Stored items from a collection:

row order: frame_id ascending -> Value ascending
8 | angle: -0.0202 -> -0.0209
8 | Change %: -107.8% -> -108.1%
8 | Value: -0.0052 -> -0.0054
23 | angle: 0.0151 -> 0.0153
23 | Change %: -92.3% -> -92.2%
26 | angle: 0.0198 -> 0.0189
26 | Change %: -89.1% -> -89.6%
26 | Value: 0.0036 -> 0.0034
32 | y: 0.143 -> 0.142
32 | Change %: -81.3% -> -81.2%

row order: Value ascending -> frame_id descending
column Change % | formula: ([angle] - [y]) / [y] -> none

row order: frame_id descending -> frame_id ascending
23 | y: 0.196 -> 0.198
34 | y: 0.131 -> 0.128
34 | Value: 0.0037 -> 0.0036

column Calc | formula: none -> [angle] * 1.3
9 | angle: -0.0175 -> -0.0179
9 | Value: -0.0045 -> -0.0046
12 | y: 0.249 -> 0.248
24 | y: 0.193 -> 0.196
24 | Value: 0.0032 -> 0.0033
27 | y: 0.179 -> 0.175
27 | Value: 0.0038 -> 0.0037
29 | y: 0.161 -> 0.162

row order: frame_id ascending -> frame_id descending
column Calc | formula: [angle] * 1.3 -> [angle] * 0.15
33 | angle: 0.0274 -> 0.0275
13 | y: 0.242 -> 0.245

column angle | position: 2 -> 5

...

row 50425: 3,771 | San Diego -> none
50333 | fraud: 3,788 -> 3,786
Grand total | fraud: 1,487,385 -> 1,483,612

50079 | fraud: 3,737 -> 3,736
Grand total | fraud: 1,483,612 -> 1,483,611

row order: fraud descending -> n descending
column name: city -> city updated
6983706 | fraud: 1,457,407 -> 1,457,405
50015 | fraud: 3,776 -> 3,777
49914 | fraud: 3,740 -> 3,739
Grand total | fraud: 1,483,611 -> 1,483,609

TASK |
Please transcribe exactly the lines above from the line that has "row order: frame_id ascending -> Value" up to and including the line that has "23 | y: 0.196 -> 0.198"; no other line belongs in the answer.

EXERCISE SOLUTION |
row order: frame_id ascending -> Value ascending
8 | angle: -0.0202 -> -0.0209
8 | Change %: -107.8% -> -108.1%
8 | Value: -0.0052 -> -0.0054
23 | angle: 0.0151 -> 0.0153
23 | Change %: -92.3% -> -92.2%
26 | angle: 0.0198 -> 0.0189
26 | Change %: -89.1% -> -89.6%
26 | Value: 0.0036 -> 0.0034
32 | y: 0.143 -> 0.142
32 | Change %: -81.3% -> -81.2%

row order: Value ascending -> frame_id descending
column Change % | formula: ([angle] - [y]) / [y] -> none

row order: frame_id descending -> frame_id ascending
23 | y: 0.196 -> 0.198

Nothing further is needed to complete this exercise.